In many ways, Verdox, a chemical engineering company from MIT, has had a wonderful year. The carbon emissions (Meeting the challenge of carbon removal) and removals startup, which launched in 2019, announced $80 million in funding in February from a group of investors including Bill Gates’ Breakthrough Energy Ventures. Then, in April – after being recognized as one of Bloomberg New Energy Finance’s Top Energy Pioneers of the Year – the company and partner Carbfix won the $1 million XPRIZE Carbon Removal award. It is the first round of the Musk Foundation’s four-year, $100 million competition, the largest prize awarded in history.
“While our core technology has been supported by significant improvements in performance metrics, this external feature makes our vision even more meaningful,” said Sahag Voskian SM ’15, PhD ’19, Co-Founder and Chief Technology Officer at Verdox says. “It shows that the path we have chosen is the right one.”

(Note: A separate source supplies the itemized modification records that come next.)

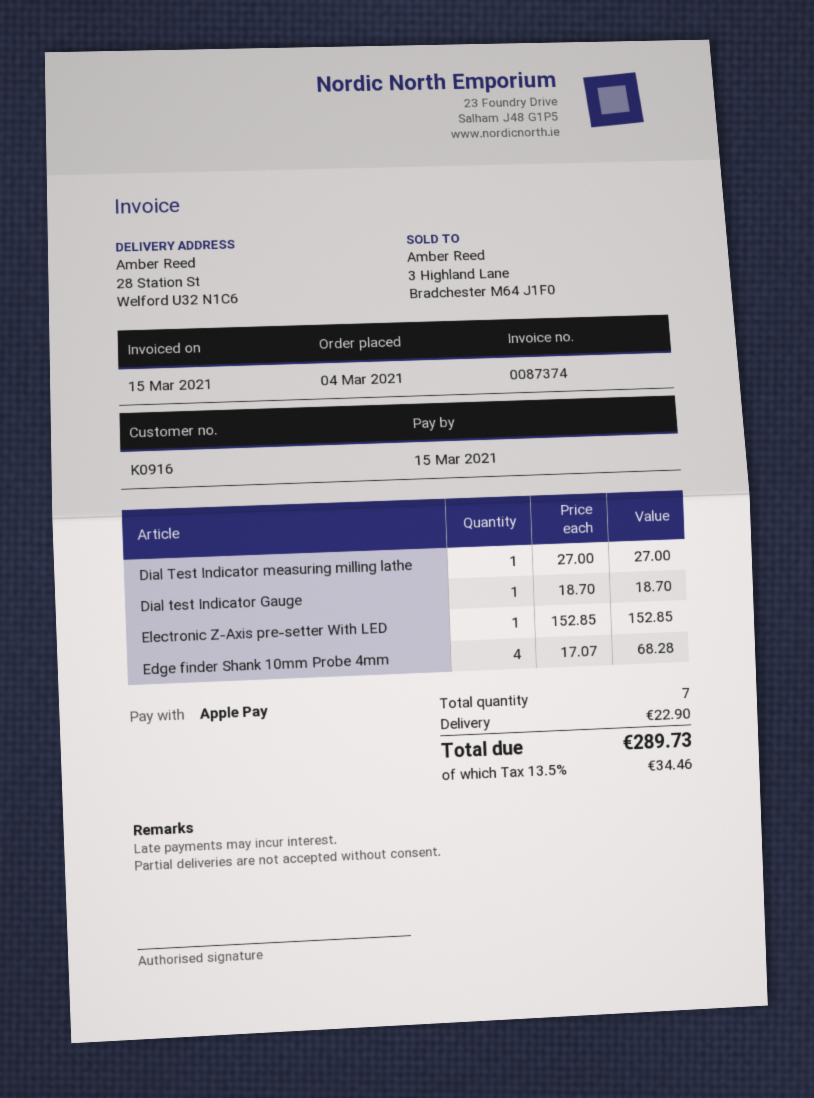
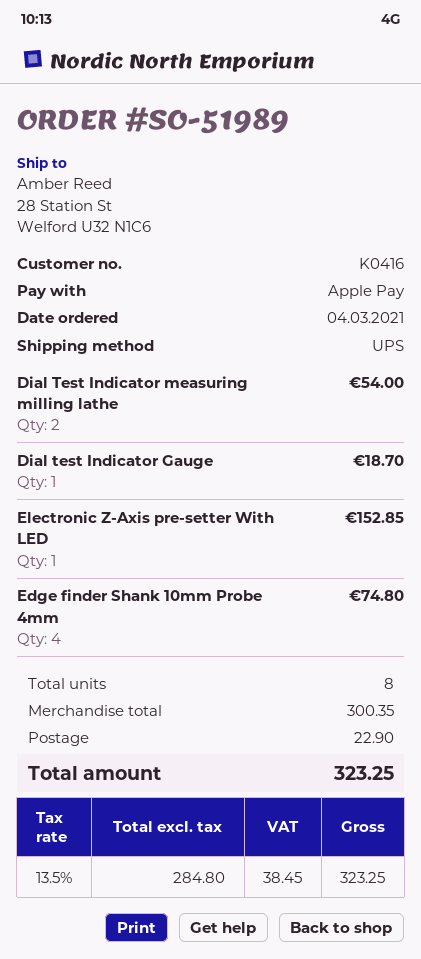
customer number: K0916 -> K0416
Dial Test Indicator measuring milling lathe: 1 for 27.00 -> 2 for 54.00
Edge finder Shank 10mm Probe 4mm: 4 for 68.28 -> 4 for 74.80
total quantity: 7 -> 8
tax: 13.5% = 34.46 -> 13.5% = 38.45
total: 289.73 -> 323.25

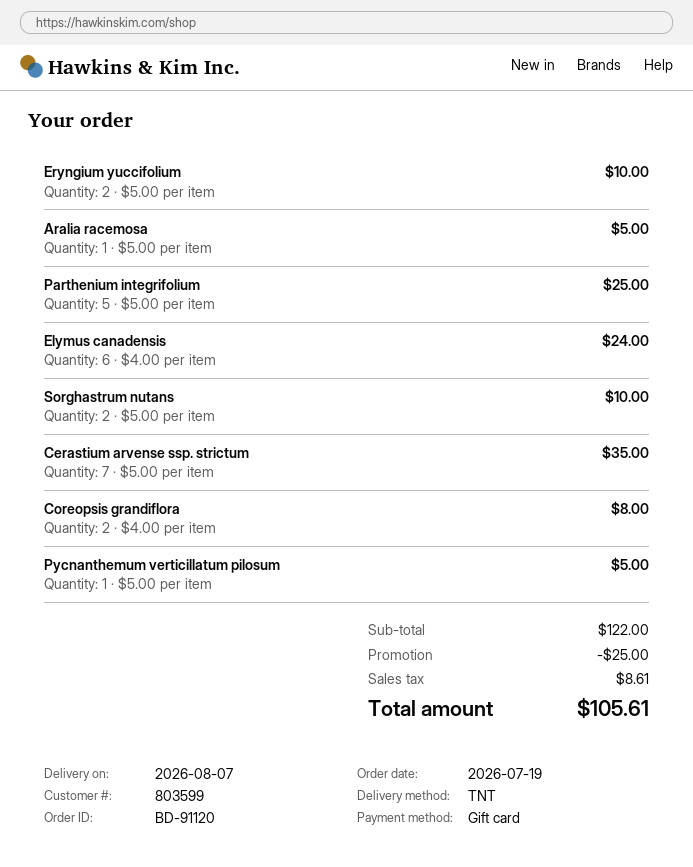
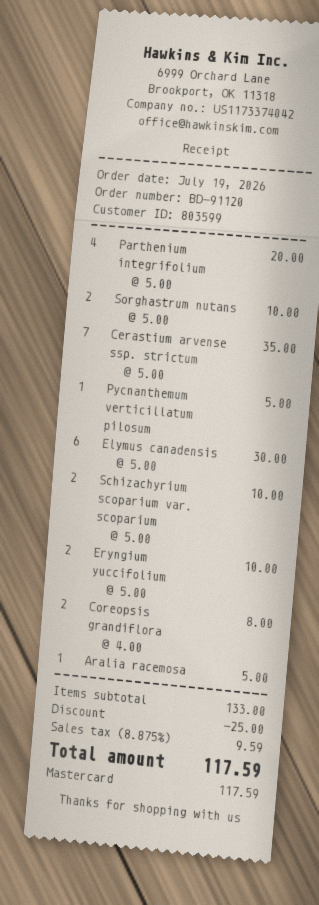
payment method: gift card -> Mastercard
Parthenium integrifolium: 5 x 5.00 = 25.00 -> 4 x 5.00 = 20.00
Elymus canadensis: 6 x 4.00 = 24.00 -> 6 x 5.00 = 30.00
Schizachyrium scoparium var. scoparium: none -> 2 x 5.00 = 10.00
subtotal: 122.00 -> 133.00
tax: 8.61 -> 9.59
total: 105.61 -> 117.59

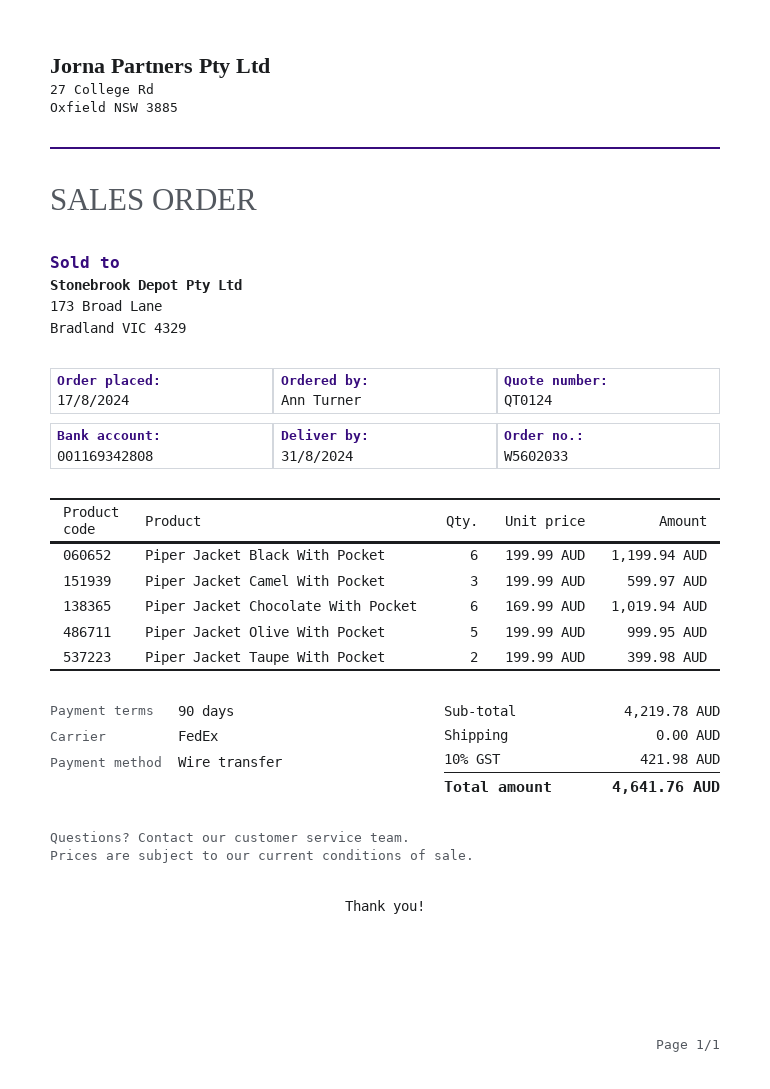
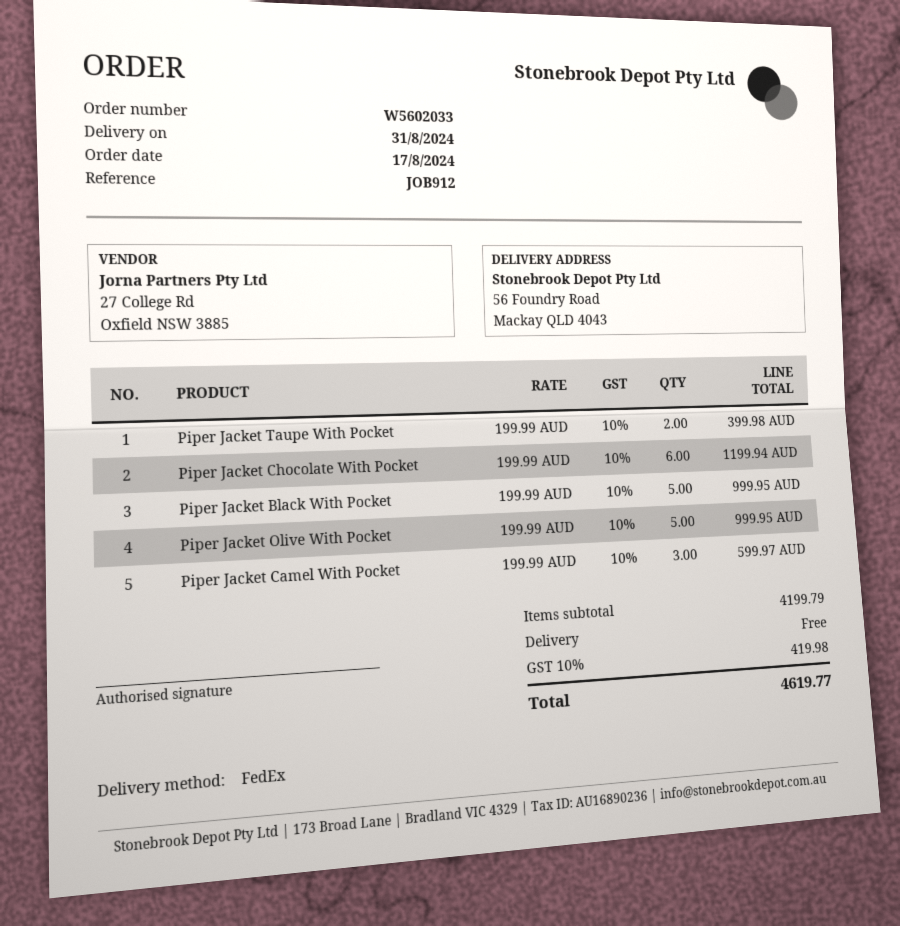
Piper Jacket Black With Pocket: 6 x 199.99 = 1199.94 -> 5 x 199.99 = 999.95
Piper Jacket Chocolate With Pocket: 6 x 169.99 = 1019.94 -> 6 x 199.99 = 1199.94
subtotal: 4219.78 -> 4199.79
tax: 10% = 421.98 -> 10% = 419.98
total: 4641.76 -> 4619.77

Demand for carbon sequestration technology may have intensified in recent years, as scientific models have strongly demonstrated that any hope of avoiding catastrophic climate change means limiting CO2 concentrations (Meeting the challenge of carbon removal) below 450 parts per million by 2100. Alternative energy will only get humans so far, and large-scale CO2 removal will be an important tool in the race to remove the gas from the atmosphere.
Voskian began developing the company’s cost-effective technology for carbon capture in T’s lab. Alan Hatton, Ralph Landau Professor of Chemical Engineering at MIT. “It’s exciting to see an idea go (Meeting the challenge of carbon removal) from the lab to a viable commercial product,” says Hatton, the company’s co-founder and scientific advisor, adding that Verdox quickly overcame the first technical problems faced by many start-up companies. “This support adds credibility to what we do and really supports our process.”
At the heart of this system is technology that Voskian describes as “good and efficient.” Most efforts to capture carbon from streams or the atmosphere itself require a lot of energy. Voskian and Hatton proposed a strategy of electrochemistry that makes carbon capture seem like a no-brainer. What they have created is a type of battery: conductive electrodes covered in a compound called polyanthraquinone, which has an attractive property for carbon dioxide under certain conditions, and has no affinity for CO2 when released those conditions.
When the low voltage works, the battery is charged, reacting to pass the CO2 molecules and attract them to its surface. Once the battery is full, CO2 can be released from the voltage converter as a stream of clean gas. Hatton says,
“We have shown that our technology works at a wide range of CO2 levels, from the 20% or more found in cement and steel water, to the 0.04% spread in the air itself,” Hatton says. The science of climate change suggests that removing CO2 directly from the atmosphere “is an important part of any mitigation plan,” he added.
“It’s an academic breakthrough,” says Brian Baynes PhD ’04, CEO and co-founder of Verdox. Baynes, a chemical engineering lecturer and former Hatton Fellow, has several starts to his name and a history as a venture capitalist and mentor to young entrepreneurs. When he first encountered Hatton and Voskian’s research in 2018, he was “interested in their technology that showed it could reduce energy consumption for some types of carbon capture by 70% compared to other technologies,” he said. – said. “I was encouraged and impressed by this low footprint, and told them to start a business.”
Hatton and Voskian had never run a business before, so they asked Baynes to help them get started. “I usually turn down these requests because the price is usually higher than the surface,” Baynes says. “But this new thing can have a breakthrough in climate change, I see it as a rare opportunity.”
The Verdox team is under no illusions about the challenges ahead. “The scale of the problem is huge,” Voskian says. “Our technology will be able to capture megatons and gigatons of CO2 from sources in the atmosphere.” In fact, the Intergovernmental Panel on Climate Change estimates that the world needs to remove 10 gigatons of CO2 per year from 2050 to maintain global warming.
To grow effectively and at a pace that can meet the global climate challenge, Verdox must be “a company that works with technology”, as Baynes puts it. This means, for example, ensuring that its carbon emissions system offers a clear and competitive price advantage when delivered. No problem, says Voskian: “Our technology, because it uses electricity, can be easily integrated into the grid, working with solar energy and wind and plug-in The Verdox team believes its carbon footprint will exceed that of its competitors by orders of magnitude.
The company overcame a number of technical problems while growing: to allow the carbon capture battery to work for hundreds of thousands of cycles before its efficiency decreases and to improve the chemical polyanthraquinone in the device to be even an option for CO2.
After reaching the critical point, Verdox is now working with its first announced commercial customer: aluminum company Norwegian Hydro, which wants to eliminate CO2 by eliminating its emissions while switching to zero-emissions production. carbon.